| « 2.5: The Beauty of It | PICKing Javascript » |
Keeping hundreds of millions of sheets of paper on file isn't easy, so the IRS had an application built to computerize their records. It'd scan paper tax returns into a WORM (Write Once, Read Many) drive system and record lookup data in a database. That way they could filter by any fields they recorded in the database and access a scanned image of the tax return for any further information using a simple app, which sure beat the old method of data retrieval — digging through boxes, incurring huge wait times.
The nice thing about the old method, though, was that it generally worked. The new system was full of bugs, in addition to several other irritating issues. On Bobby's first day he was put in front of the application, and right off the bat it looked amateurish. Form elements not lined up properly, buttons not always the same size, inconsistent menus — not broken, but certainly not professional looking. His boss, Boris, explained some of the finer features in a dry, humorless, low monotone.

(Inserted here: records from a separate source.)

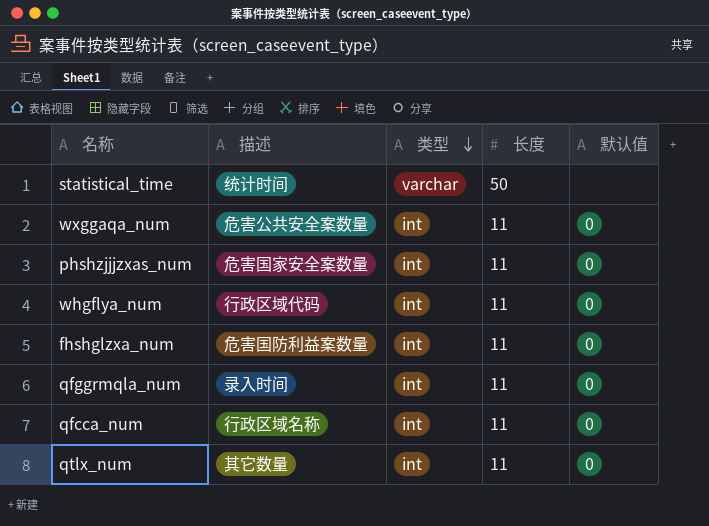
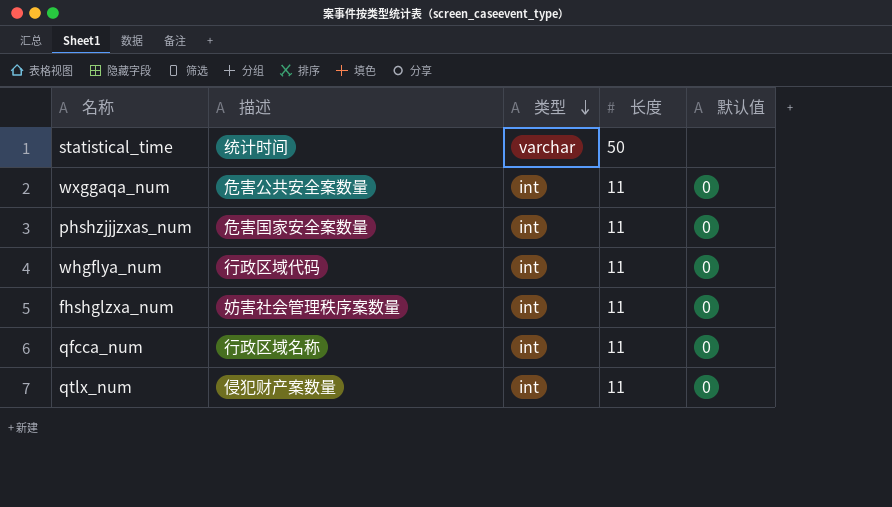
row qfggrmqla_num: 录入时间 | int | 11 | 0 -> none
fhshglzxa_num | 描述: 危害国防利益案数量 -> 妨害社会管理秩序案数量
qtlx_num | 描述: 其它数量 -> 侵犯财产案数量

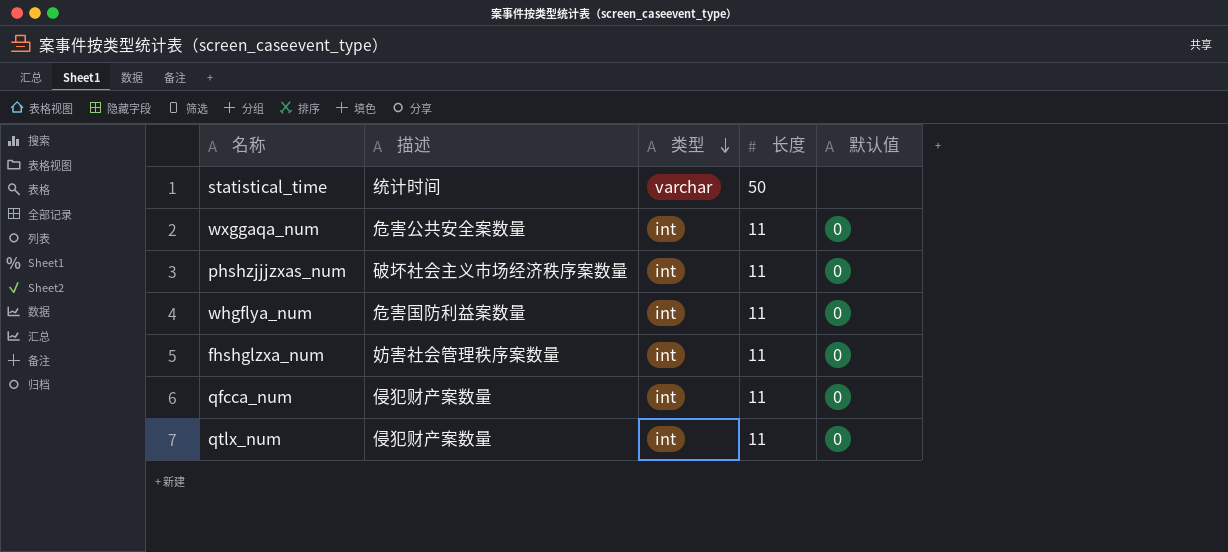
phshzjjjzxas_num | 描述: 危害国家安全案数量 -> 破坏社会主义市场经济秩序案数量
whgflya_num | 描述: 行政区域代码 -> 危害国防利益案数量
qfcca_num | 描述: 行政区域名称 -> 侵犯财产案数量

"Now, as you can see heeere," his boss mumbled, "this is pretty exciiiting." Boris would linger on certain syllables presumably in an effort to sound more boring. His tone made Ben Stein sound like Freddie Mercury. "Allll we have to do is click a feeew buttons annnnd..." Meanwhile he was typing some text into the fields to perform a lookup. "And affffter a few short minnnnnutes..."
Bobby was briefly impressed — Boris had made a joke! Not a particularly funny one, granted, but certainly worth a polite chuckle... except- wait a minute. This is actually taking several minutes, Bobby realized. And in Boris's company, each passing minute felt like ten. Boris whiled away the minutes describing some of his hobbies — toy piano tuning, model taxidermy, palindromatic haiku composition — each somehow more boring than the last. After an eternity (nine minutes) of struggling to keep his eyes open and subtle closed-mouth yawning, an error message popped up.
"Ohhh, fidddddlesticks," mumbled Boris in lifeless anger. As Bobby would eventually learn, the database's average response time for tax form searches was in the realm of 8-10 minutes. That was if you were fortunate, though — it'd often just time out.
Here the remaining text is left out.